# Self-confidence and depersonalization



## miguelmalato (Jan 9, 2012)

One think I find in common in almost everyone that suffers from DpD is low self-esteem, and low self-confidence (two different things).

And I've often wondered, if my depersonalization was somehow the main reason behind all my problems - My anxiety, my discomfort when engaging in conversation with the opposite sex, my worries, my fears, my thoughts.

And it turns out it is. At least in an indirect way, it is connected with all of the above.

Because whenever I am at my best in terms of self-awareness, I am also the most confident person in the world.

And I guess there's no surprise there: How could you possibly have enough confidence to speak your mind and, you know, just act normal in a social event if the situation itself isn't real in your mind?

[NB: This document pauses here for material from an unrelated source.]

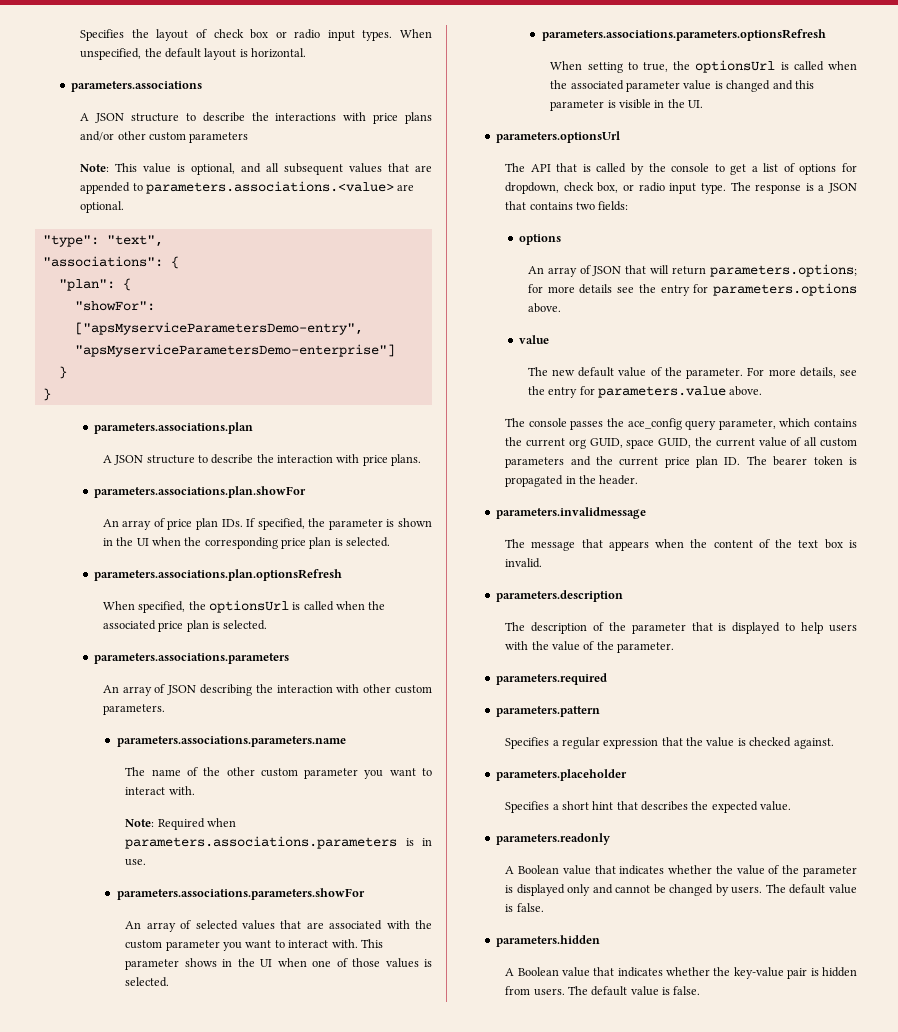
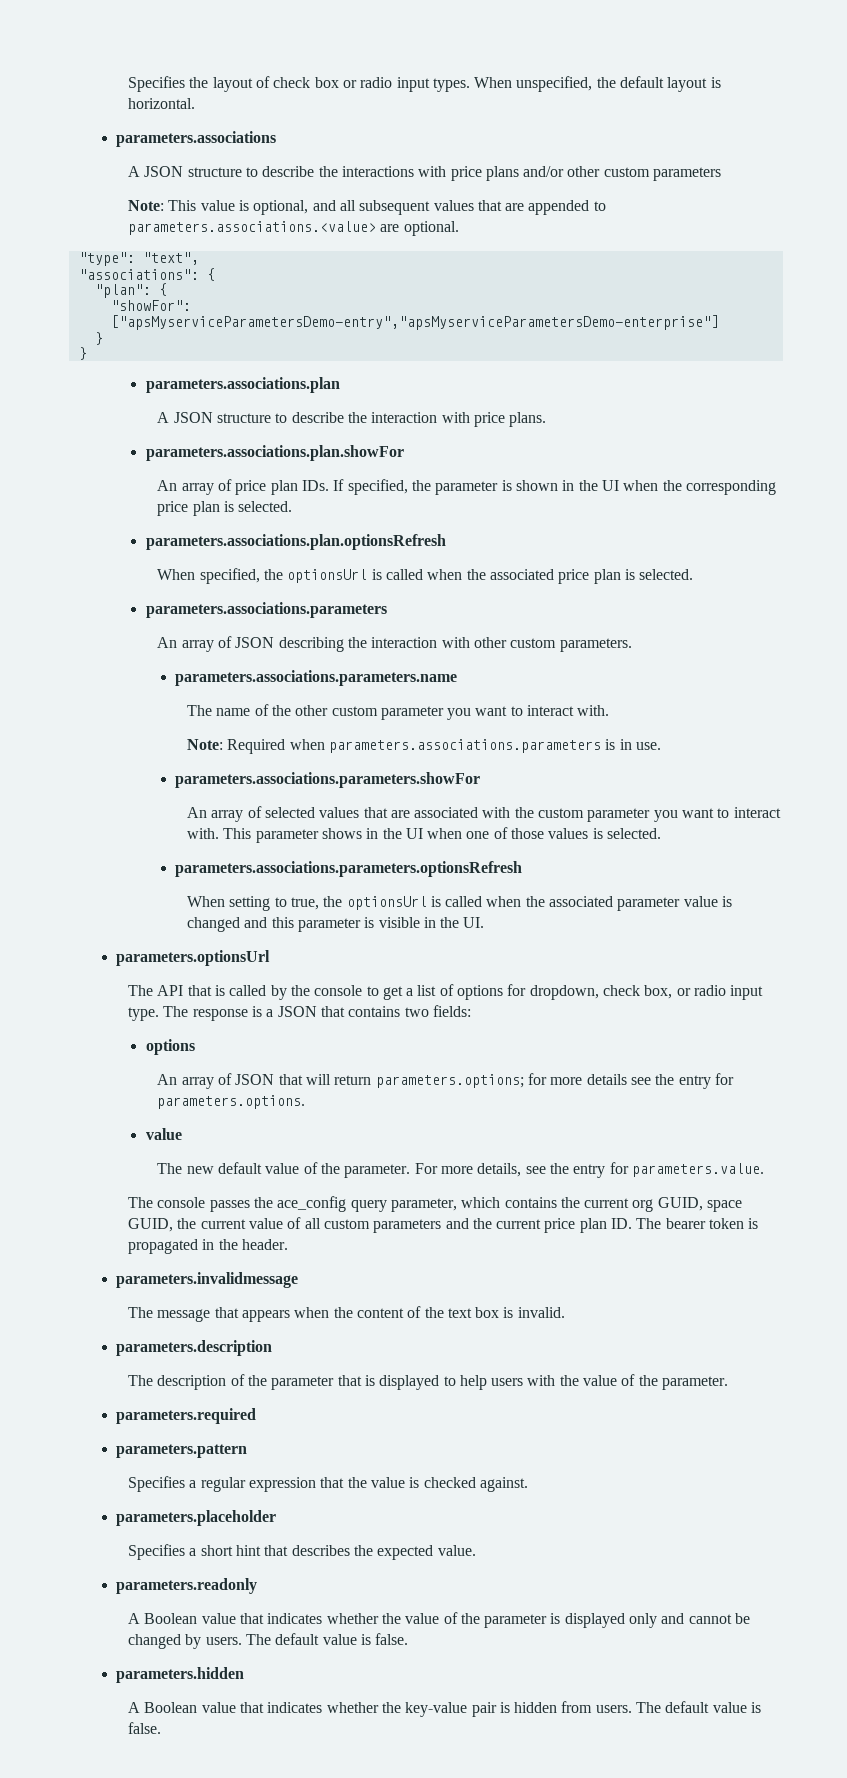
[713,283,857,296] [527,303,561,313] parameters.options above. -> [157,1095,306,1109] parameters.options.
[597,386,763,398] parameters.value above. -> [631,1163,764,1177] parameters.value.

What could possibly be more frightening than that?

In what way, could you gather enough will to be yourself, if you're not real, and the people around you aren't real?

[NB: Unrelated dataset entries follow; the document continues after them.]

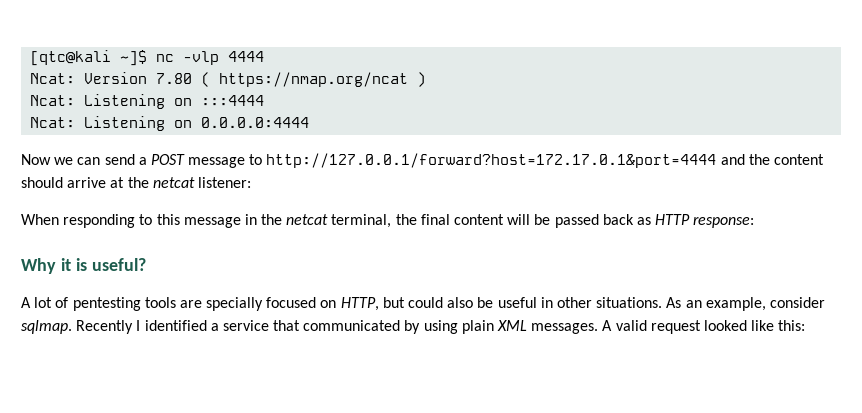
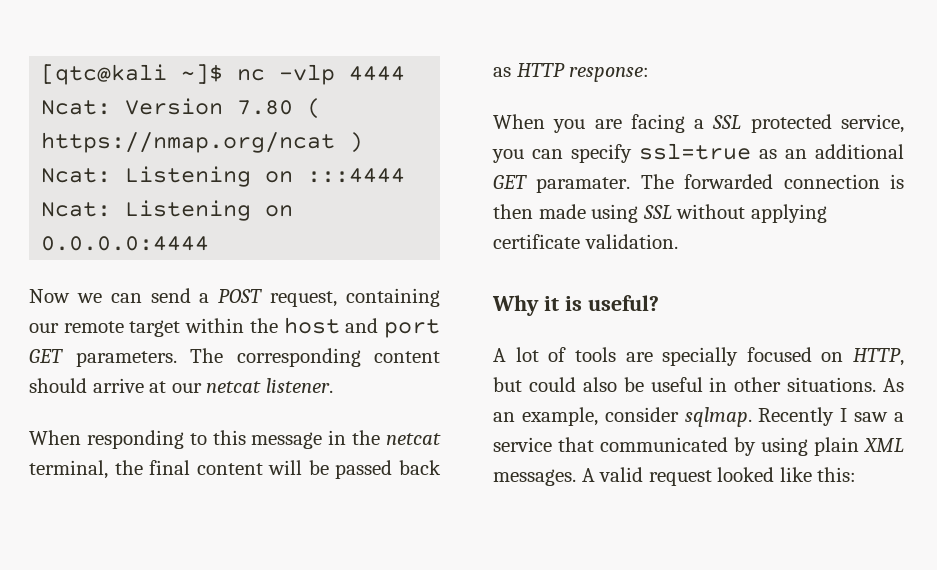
[188,153,770,168] message to http://127.0.0.1/forward?host=172.17.0.1&port=4444 and the -> [270,288,440,307] [29,317,441,338] [29,348,361,367] request, containing our remote target within the host and port GET parameters. The corresponding
[127,177,251,188] the netcat listener: -> [171,378,333,393] our netcat listener.
(755, 222) none -> [493,114,904,133] [492,143,904,163] [493,174,904,193] [493,204,827,223] [493,234,678,249] // When you are facing a SSL protected service, you can specify ssl=true as an additional GET paramater. The forwarded connection is then made using SSL without applying certificate validation.
[72,297,141,311] pentesting -> (567, 354) none
[144,320,207,331] identified -> [854,412,889,422] saw

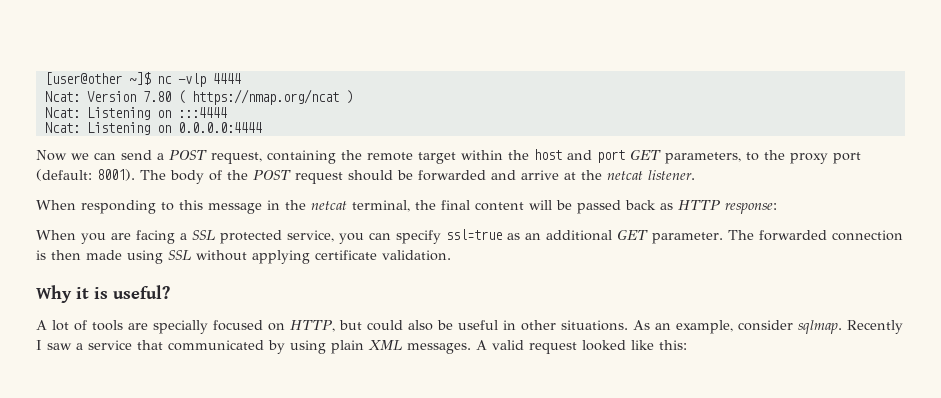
[41,64,168,85] [qtc@kali -> [44,72,122,85] [user@other
[29,323,59,333] our -> [340,150,362,160] the
[75,348,440,367] [29,378,87,393] parameters. The corresponding content should -> [664,150,861,164] [36,169,516,184] parameters, to the proxy port (default: 8001). The body of the POST request should be forwarded and
[171,383,202,393] our -> [580,170,602,180] the
[536,177,631,193] paramater. -> [652,232,723,244] parameter.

Basically this was today's insight. And it feels good to have come up with this. Because this has always been a major issue for me.

And I was never able to understand why.

Why?

Because I was bullied in school when I was growing up? Because I was constantly made fun of by the girls in my class?

All of that is true. But come on. That shit has got to go away sometime.

And I've done therapy specifically designed to fix this shit. Low self-esteem and low self-confidence. Anxiety, stress and all that baloney.

The result? Zippo. Nothing. Still the same old, same old.

Well now I finally understand why.

You see I am at my best in terms of derealization when I drink shitloads of coffee (guess that's somehow related to caffeine).

And this morning I was able to chat with quite an attractive woman for some time.

The reason behind this?

I felt real. That woman felt real. Our conversation felt real.

I was myself again.

And considering I already overcame that high school bullying shit a long time ago, I was at last able to talk like a normal male of the species to a pretty lady.

Well, that's it folks, for now.


----------



## googleeyes (Apr 25, 2012)

I have found this to be true as well.
Think about the word "self-confidence."
You can't have confidence in yourself if you don't feel real, your mind feels like a traitor, and your body is reeling in horror. You simply don't have the base to draw upon.


----------



## miguelmalato (Jan 9, 2012)

googleeyes said:


> I have found this to be true as well.
> Think about the word "self-confidence."
> You can't have confidence in yourself if you don't feel real, your mind feels like a traitor, and your body is reeling in horror. You simply don't have the base to draw upon.


Exactly my point!

How can I possibly make a statement, as a living person, if in fact, I am not living at all?


----------



## googleeyes (Apr 25, 2012)

miguelmalato said:


> Exactly my point!
> 
> How can I possibly make a statement, as a living person, if in fact, I am not living at all?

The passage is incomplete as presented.